Cibacron blue F3GA is a potent inhibitor of the Azotobacter vinelandii DNA-directed RNA polymerase. Addition of 8 micrometer Cibacron blue F3GA prior to initiation results in a greater than 90% inhibition of the poly[d(A-T]-directed synthesis of poly[r(A-U)] while addition of the dye during the course of the reaction is without effect on chain elongation. Binding of RNA polymerase to [3H]poly[d(A-T)] is inhibited by only 15% in the presence of 8 micrometer Cibacron blue F3GA. Inhibition by Cibacron blue F3GA is noncompetitive with regard to ATP, UTP, or template.
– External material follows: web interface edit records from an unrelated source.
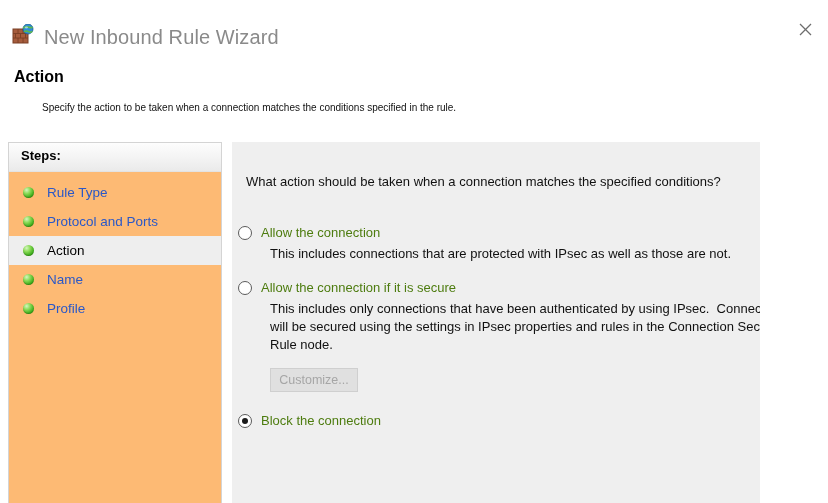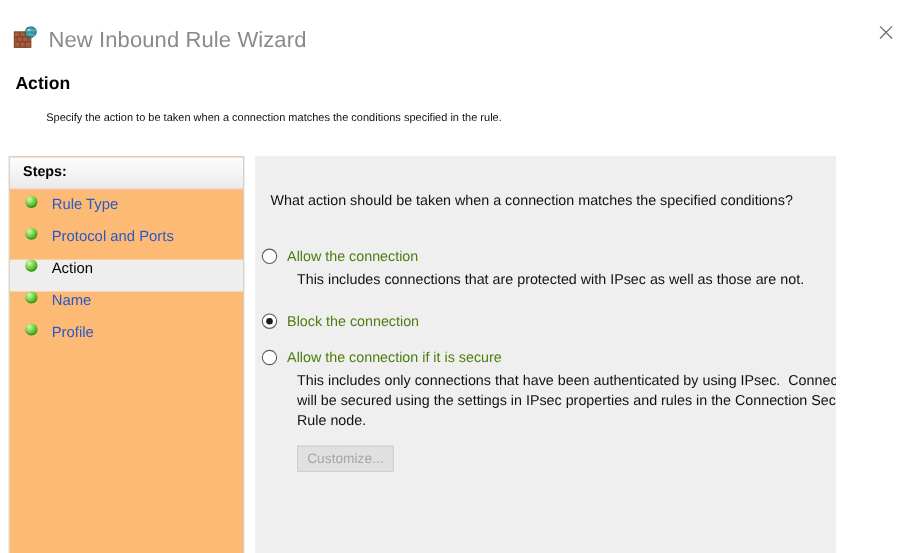--- a/index.html
+++ b/index.html
@@ -109,21 +109,21 @@
     color: #000000;
   }
   .steps-list {
     position: relative;
     padding-top: 6px;
   }
   .step-item {
     position: relative;
     height: 29px;
     display: flex;
-    align-items: flex-start;
+    align-items: center;
     padding-left: 14px;
     box-sizing: border-box;
     cursor: default;
   }
   .step-item.current {
     background: #eeeeee;
   }
   .step-bullet {
     width: 11px;
     height: 11px;
@@ -316,34 +316,34 @@
     <div class="option-group">
 
       <div class="option">
         <div class="option-head">
           <span class="radio"></span>
           <span class="option-title">Allow the connection</span>
         </div>
         <div class="option-desc">This includes connections that are protected with IPsec as well as those are not.</div>
       </div>
 
-      <div class="option option-block">
-        <div class="option-head">
-          <span class="radio checked"></span>
-          <span class="option-title">Block the connection</span>
-        </div>
-      </div>
-
       <div class="option" style="margin-top:16px;">
         <div class="option-head">
           <span class="radio"></span>
           <span class="option-title">Allow the connection if it is secure</span>
         </div>
         <div class="option-desc">This includes only connections that have been authenticated by using IPsec.  Connection
 will be secured using the settings in IPsec properties and rules in the Connection Security
 Rule node.</div>
         <div class="customize-button">Customize...</div>
       </div>
 
+      <div class="option option-block">
+        <div class="option-head">
+          <span class="radio checked"></span>
+          <span class="option-title">Block the connection</span>
+        </div>
+      </div>
+
     </div>
   </div>
 
 </div>
 
 </body></html>

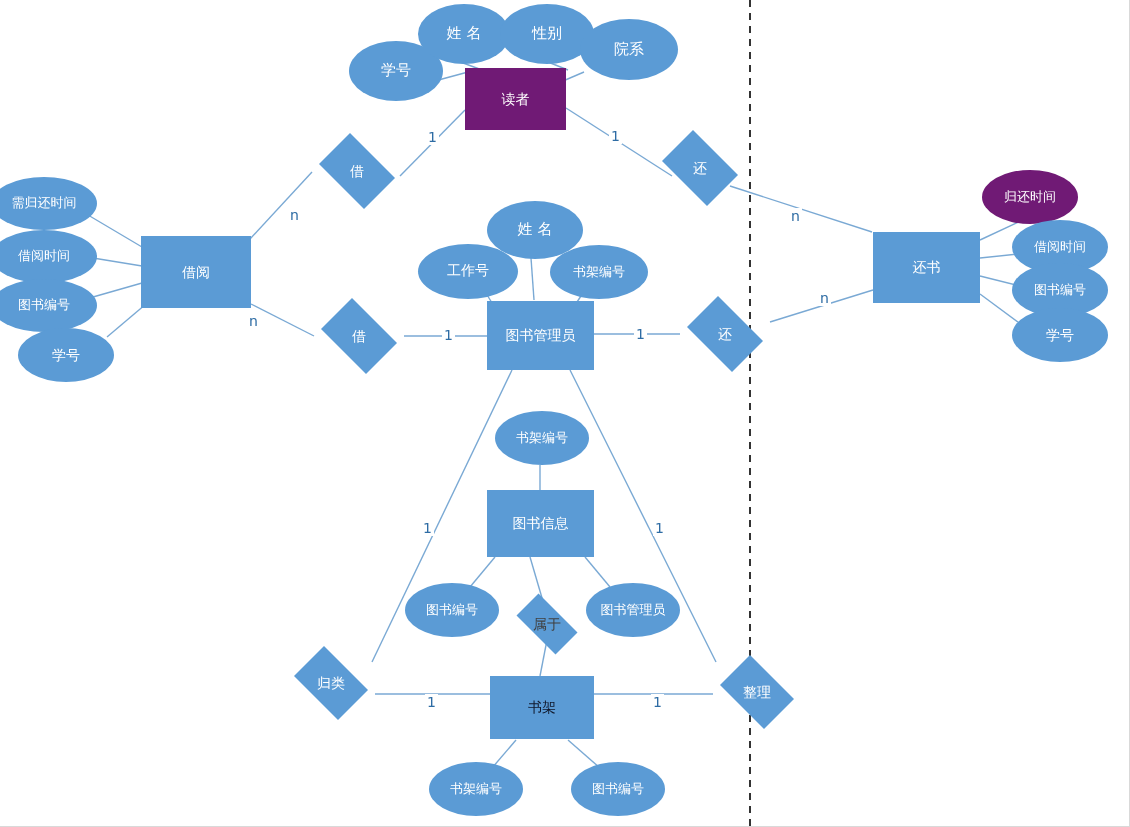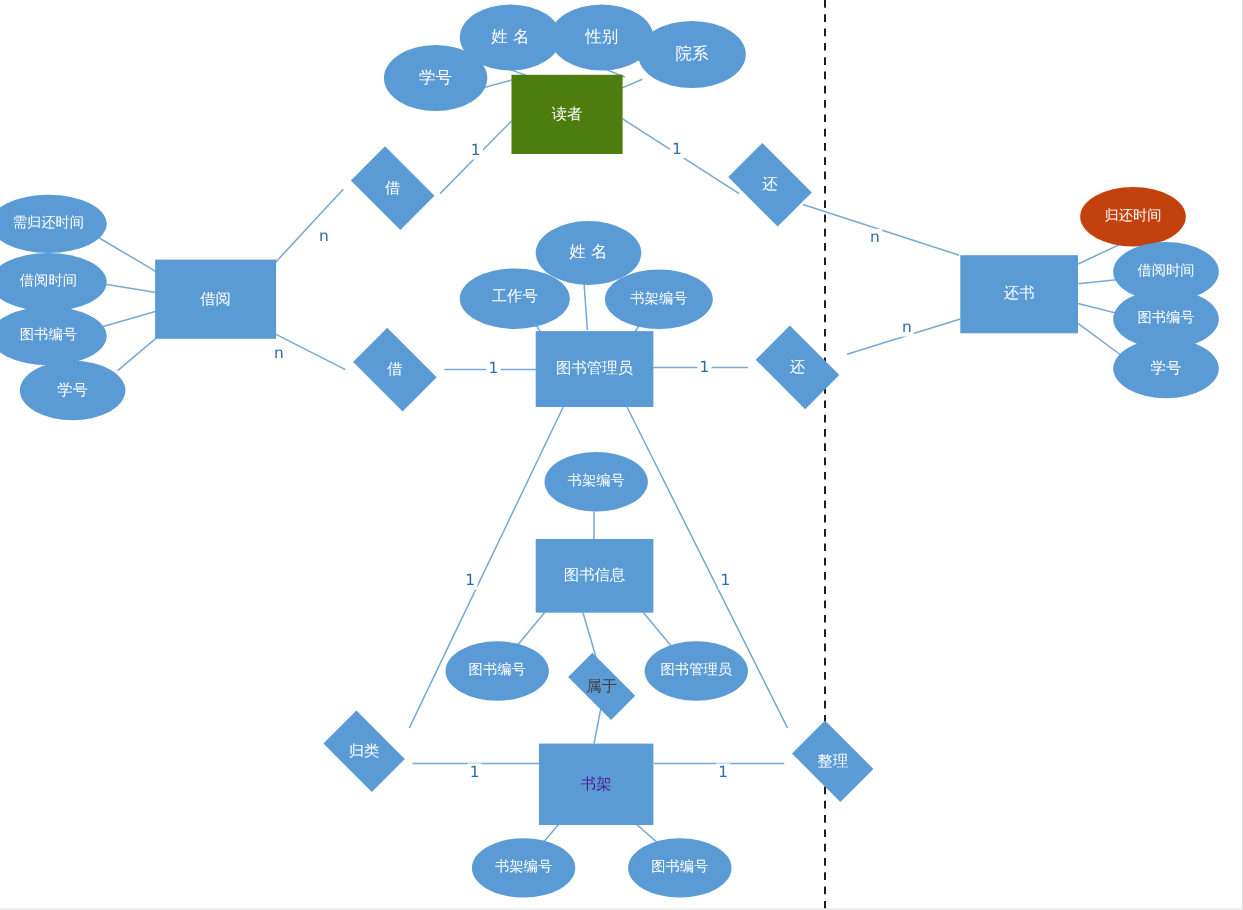--- a/index.html
+++ b/index.html
@@ -114,36 +114,36 @@
         <line x1="547" y1="640" x2="540" y2="676"></line>
         <line x1="375" y1="694" x2="490" y2="694"></line>
         <line x1="594" y1="694" x2="713" y2="694"></line>
         <line x1="516" y1="740" x2="492" y2="768"></line>
         <line x1="568" y1="740" x2="600" y2="768"></line>
       </g>
     <line id="divider-line" x1="750" y1="0" x2="750" y2="827" stroke="#000000" stroke-width="1.6" stroke-dasharray="7 6"></line>
   </svg>
 
   <div id="entity-layer">
-      <div class="node entity f14" style="left: 465px; top: 68px; width: 101px; height: 72px; color: rgb(255, 255, 255); background: #4d7c0f;">
+      <div class="node entity f14" style="left: 465px; top: 68px; width: 101px; height: 62px; color: rgb(255, 255, 255); background: #701a75;">
         <span>读者</span>
       </div>
       <div class="node entity f14" style="left: 141px; top: 236px; width: 110px; height: 72px; color: rgb(255, 255, 255); background: rgb(91, 155, 213); text-align: center;">
         <span>借阅</span>
       </div>
       <div class="node entity f14" style="left: 873px; top: 232px; width: 107px; height: 71px; color: rgb(255, 255, 255); background: rgb(91, 155, 213);">
         <span>还书</span>
       </div>
       <div class="node entity f14" style="left: 487px; top: 301px; width: 107px; height: 69px; color: rgb(255, 255, 255); background: rgb(91, 155, 213);">
         <span>图书管理员</span>
       </div>
       <div class="node entity f14" style="left: 487px; top: 490px; width: 107px; height: 67px; color: rgb(255, 255, 255); background: rgb(91, 155, 213);">
         <span>图书信息</span>
       </div>
-      <div class="node entity f14" style="left: 490px; top: 676px; width: 104px; height: 74px; color: #4c1d95; background: rgb(91, 155, 213);">
+      <div class="node entity f14" style="left: 490px; top: 676px; width: 104px; height: 63px; color: #0f172a; background: rgb(91, 155, 213);">
         <span>书架</span>
       </div>
     </div>
   <div id="relationship-layer">
       <div class="node rel f14" style="left: 312px; top: 140px; width: 90px; height: 62px; color: rgb(255, 255, 255);">
         <div class="diamond-bg" style="background: rgb(91, 155, 213);"></div>
         <span class="rel-label">借</span>
       </div>
       <div class="node rel f14" style="left: 655px; top: 137px; width: 90px; height: 62px; color: rgb(255, 255, 255);">
         <div class="diamond-bg" style="background: rgb(91, 155, 213);"></div>
@@ -188,21 +188,21 @@
       </div>
       <div class="node attr f13" style="left: -9px; top: 230px; width: 106px; height: 53px; color: rgb(255, 255, 255); background: rgb(91, 155, 213);">
         <span>借阅时间</span>
       </div>
       <div class="node attr f13" style="left: -9px; top: 279px; width: 106px; height: 53px; color: rgb(255, 255, 255); background: rgb(91, 155, 213);">
         <span>图书编号</span>
       </div>
       <div class="node attr f14" style="left: 18px; top: 328px; width: 96px; height: 54px; color: rgb(255, 255, 255); background: rgb(91, 155, 213);">
         <span>学号</span>
       </div>
-      <div class="node attr f13" style="left: 982px; top: 170px; width: 96px; height: 54px; color: rgb(255, 255, 255); background: #c2410c;">
+      <div class="node attr f13" style="left: 982px; top: 170px; width: 96px; height: 54px; color: rgb(255, 255, 255); background: #701a75;">
         <span>归还时间</span>
       </div>
       <div class="node attr f13" style="left: 1012px; top: 220px; width: 96px; height: 54px; color: rgb(255, 255, 255); background: rgb(91, 155, 213);">
         <span>借阅时间</span>
       </div>
       <div class="node attr f13" style="left: 1012px; top: 263px; width: 96px; height: 54px; color: rgb(255, 255, 255); background: rgb(91, 155, 213);">
         <span>图书编号</span>
       </div>
       <div class="node attr f14" style="left: 1012px; top: 308px; width: 96px; height: 54px; color: rgb(255, 255, 255); background: rgb(91, 155, 213);">
         <span>学号</span>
The poly[d(A-T)]-directed pyrophosphate exchange reaction is relatively resistant to inhibition by Cibacron blue F3GA. Rifampicin added to a similar reaction (in the presence of absence of Cibacron blue F3GA) results in 95% inhibition of the exchange reaction. The interaction of the RNA polymerase core enzyme with Cibacron blue F3GA is shown by the formation of a difference spectrum with a positive maximum at 675 nm which is not affected by the presence of a high concentration (4 micrometer) of rafampicin. The data indicate that Cibacron blue F3GA acts by binding to RNA polymerase and inhibits a step between the synthesis of the initial phosphodiester bond and formation of a stable ternary elongation complex.